With Twitter users generating ample data during a day on multiple topics, the team mines such data, with mentions of a specific company. The sentiment of these tweets is then correlated to the closing value of a stock by day. Shareholders and company executives may then be able to predict if dissatisfaction affects the value of their company and holdings
- Company name and stock market abbreviation: e.g.

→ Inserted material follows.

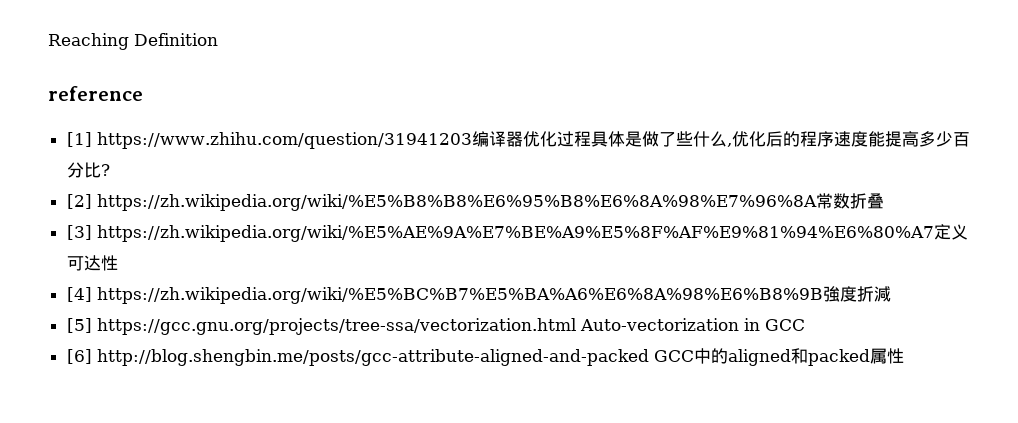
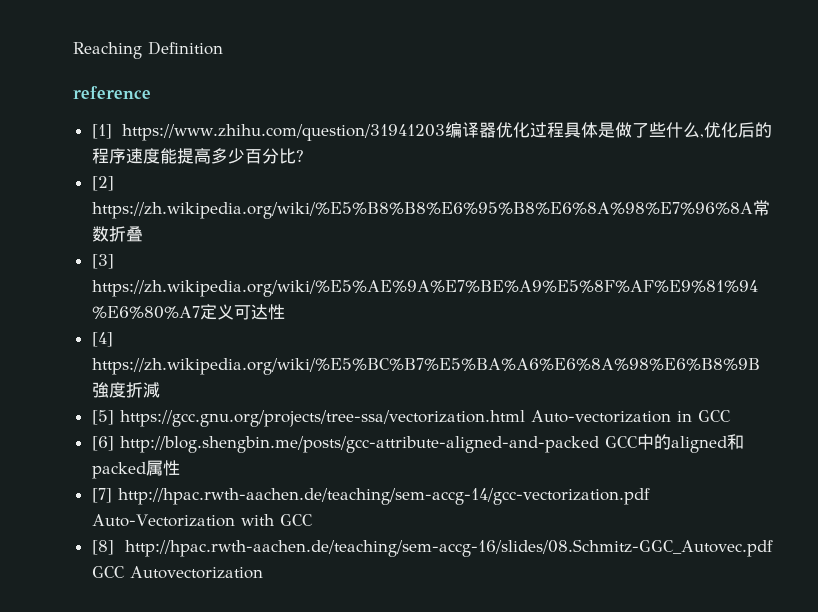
(904, 356) none -> [91,488,650,505] [91,514,313,527] [91,539,773,557] [91,566,263,579] // [7] http://hpac.rwth-aachen.de/teaching/sem-accg-14/gcc-vectorization.pdf Auto-Vectorization with GCC // [8] http://hpac.rwth-aachen.de/teaching/sem-accg-16/slides/08.Schmitz-GGC_Autovec.pdf GCC Autovectorization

Tesla’s market abbreviation TSLA
- Date range for needed analysis: e.g. 2019-09-23 to 2019-09-27
Python
Installable using pip: tweepy pandas six numpy matplotlib alpha-vantage csv google-cloud-language
- Open-source API’s are tricky because there is no direct assistance from the API’s owners
- API’s are discontinued from time to time, e.g. the Yahoo Finance stock market API; and often, the data is limited, e.g. the Quandl stock market API provides data up to March 26, 2018
- There is a lot of potential with the Twitter API, aside from a sentiment analysis: the team can imagine extensive models which return most used words, heatmaps on where a product is used the most, etc. allowing entities such as small businesses or indie artists to thrive in the digital economy
- For some companies, there may not be a correlation between sentiment and stock value. For some, the correlation might be more visible over a long period of time. The correlation might even be mor elikely due to industry; perhaps, fashion might see higher correlation. The analysis can now be performed with the tool provided.